━━ DATASET EXCERPTS

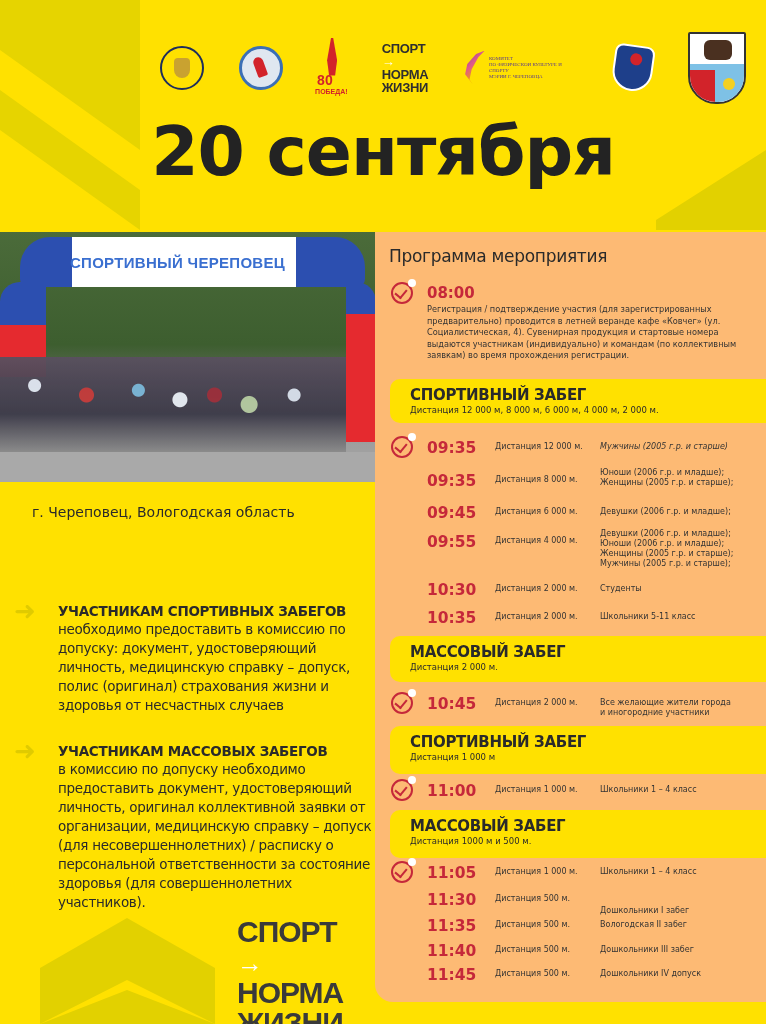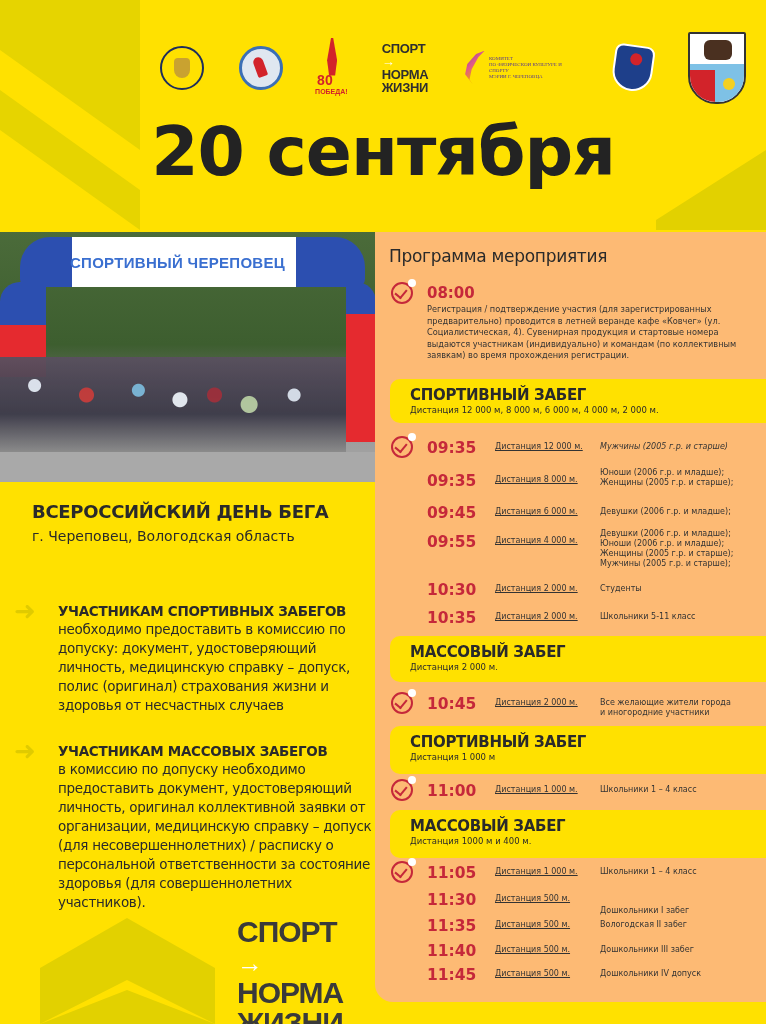--- a/index.html
+++ b/index.html
@@ -233,7 +233,7 @@
     }
     .row .dist {
       position: absolute; left: 120px; top: 4px;
-      font: 8px/10px "DejaVu Sans", sans-serif; color: #333; text-decoration: underline;
+      font: 8px/10px "DejaVu Sans", sans-serif; color: #333;
     }
     .row .grp {
       position: absolute; left: 225px; top: 0; width: 166px;

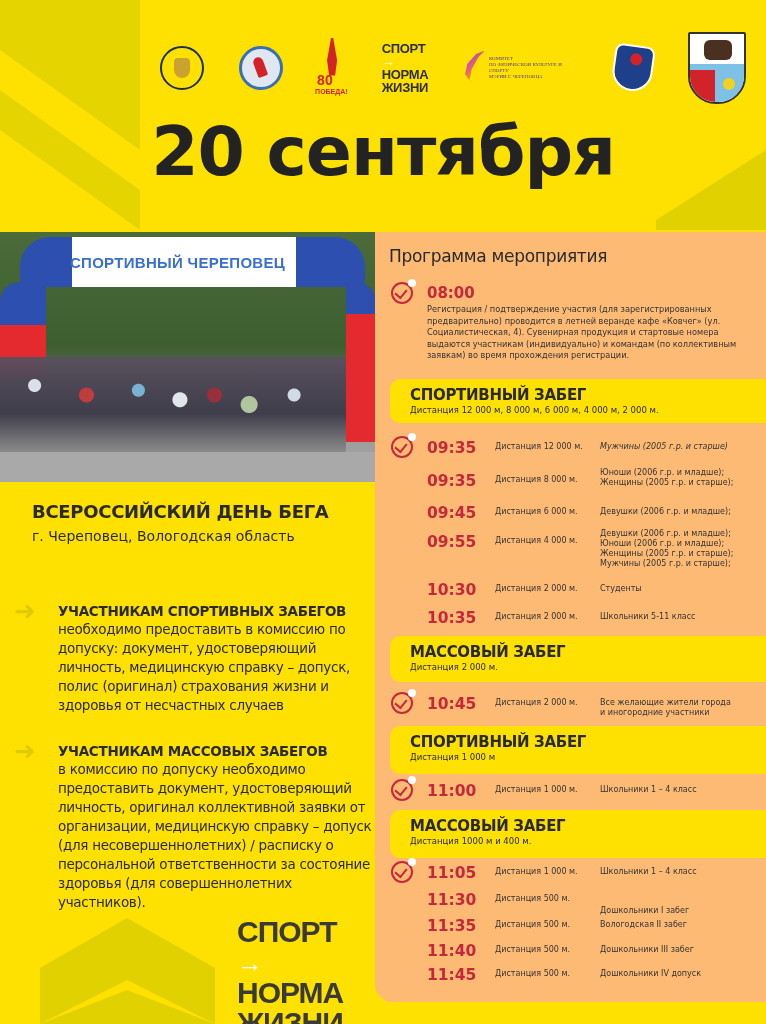--- a/index.html
+++ b/index.html
@@ -295,7 +295,6 @@
 </div>
 
 <div class="event-title">
-  <div class="l1">ВСЕРОССИЙСКИЙ ДЕНЬ БЕГА</div>
   <div class="l3">г. Череповец, Вологодская область</div>
 </div>
 

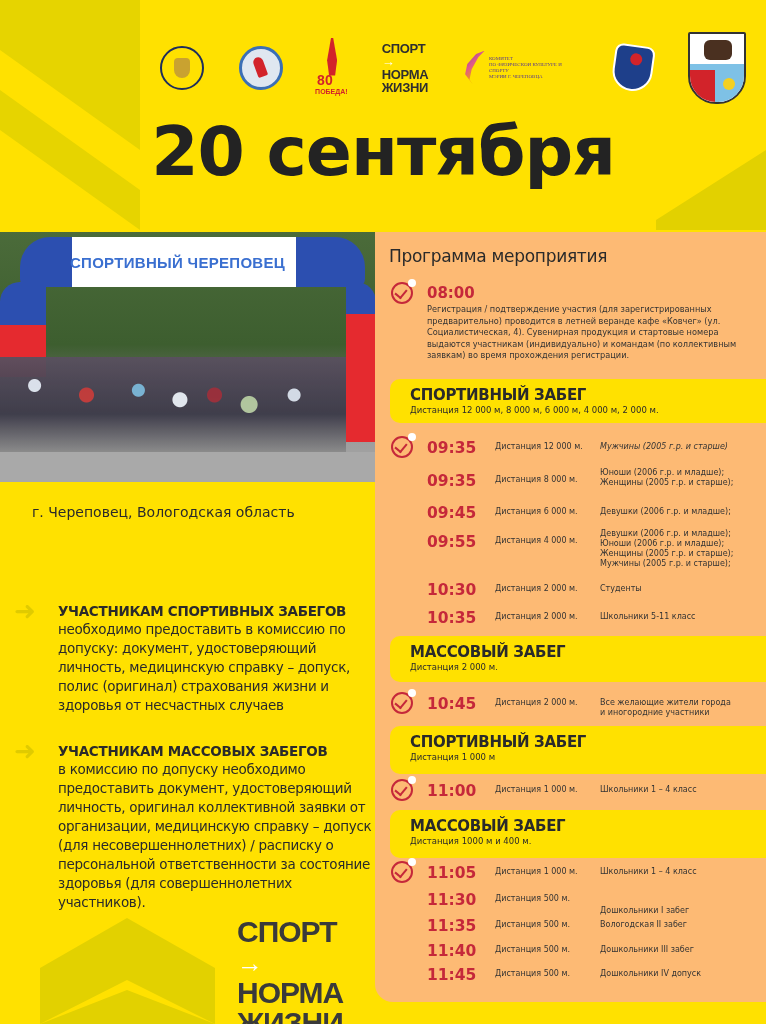--- a/index.html
+++ b/index.html
@@ -392,7 +392,7 @@
 
   <div class="banner" style="top:578px; height:48px;">
     <div class="bt">МАССОВЫЙ ЗАБЕГ</div>
-    <div class="bs">Дистанция 1000 м и 400 м.</div>
+    <div class="bs">Дистанция 1000 м и 500 м.</div>
   </div>
   <div class="row" style="top:631px;">
     <div class="clock"></div>

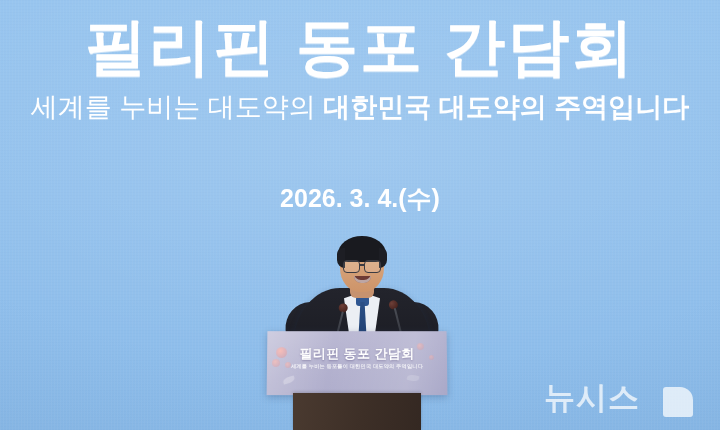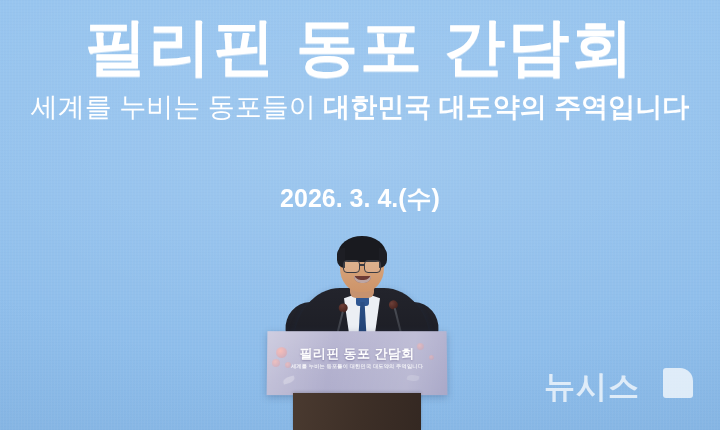--- a/index.html
+++ b/index.html
@@ -357,7 +357,7 @@
   <div class="headline-block">
     <div class="main-title">필리핀 동포 간담회</div>
     <div class="sub-title">
-      <span class="light">세계를 누비는 동포들이 </span><span class="bold">대한민국 대도약의 주역입니다</span>
+      <span class="light">세계를 누비는 대도약의 </span><span class="bold">대한민국 대도약의 주역입니다</span>
     </div>
   </div>
 

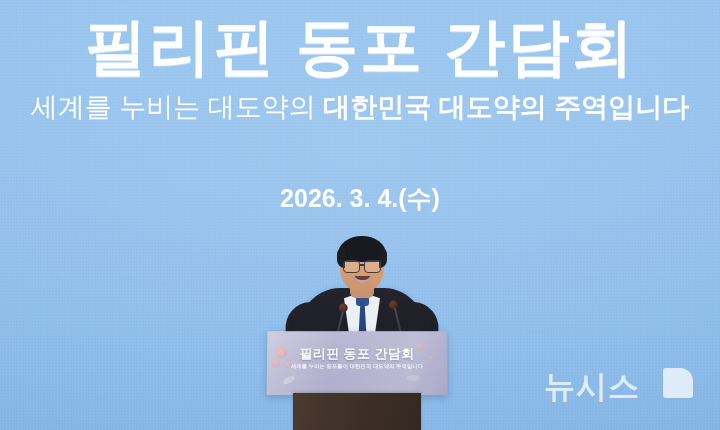--- a/index.html
+++ b/index.html
@@ -324,11 +324,11 @@
   .watermark {
     position: absolute;
     left: 544px;
-    top: 368px;
+    top: 379px;
     width: 160px;
     height: 38px;
     display: flex;
-    align-items: flex-start;
+    align-items: flex-end;
     gap: 23px;
   }
   .wm-text {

━━━━

* _WHAT THIS TASK INVOLVES_: Leave the images out and transcribe the remaining data above word for word.

* _ANSWER_:
--- a/index.html
+++ b/index.html
@@ -233,7 +233,7 @@
     }
     .row .dist {
       position: absolute; left: 120px; top: 4px;
-      font: 8px/10px "DejaVu Sans", sans-serif; color: #333; text-decoration: underline;
+      font: 8px/10px "DejaVu Sans", sans-serif; color: #333;
     }
     .row .grp {
       position: absolute; left: 225px; top: 0; width: 166px;

--- a/index.html
+++ b/index.html
@@ -295,7 +295,6 @@
 </div>
 
 <div class="event-title">
-  <div class="l1">ВСЕРОССИЙСКИЙ ДЕНЬ БЕГА</div>
   <div class="l3">г. Череповец, Вологодская область</div>
 </div>
 

--- a/index.html
+++ b/index.html
@@ -392,7 +392,7 @@
 
   <div class="banner" style="top:578px; height:48px;">
     <div class="bt">МАССОВЫЙ ЗАБЕГ</div>
-    <div class="bs">Дистанция 1000 м и 400 м.</div>
+    <div class="bs">Дистанция 1000 м и 500 м.</div>
   </div>
   <div class="row" style="top:631px;">
     <div class="clock"></div>

--- a/index.html
+++ b/index.html
@@ -357,7 +357,7 @@
   <div class="headline-block">
     <div class="main-title">필리핀 동포 간담회</div>
     <div class="sub-title">
-      <span class="light">세계를 누비는 동포들이 </span><span class="bold">대한민국 대도약의 주역입니다</span>
+      <span class="light">세계를 누비는 대도약의 </span><span class="bold">대한민국 대도약의 주역입니다</span>
     </div>
   </div>
 

--- a/index.html
+++ b/index.html
@@ -324,11 +324,11 @@
   .watermark {
     position: absolute;
     left: 544px;
-    top: 368px;
+    top: 379px;
     width: 160px;
     height: 38px;
     display: flex;
-    align-items: flex-start;
+    align-items: flex-end;
     gap: 23px;
   }
   .wm-text {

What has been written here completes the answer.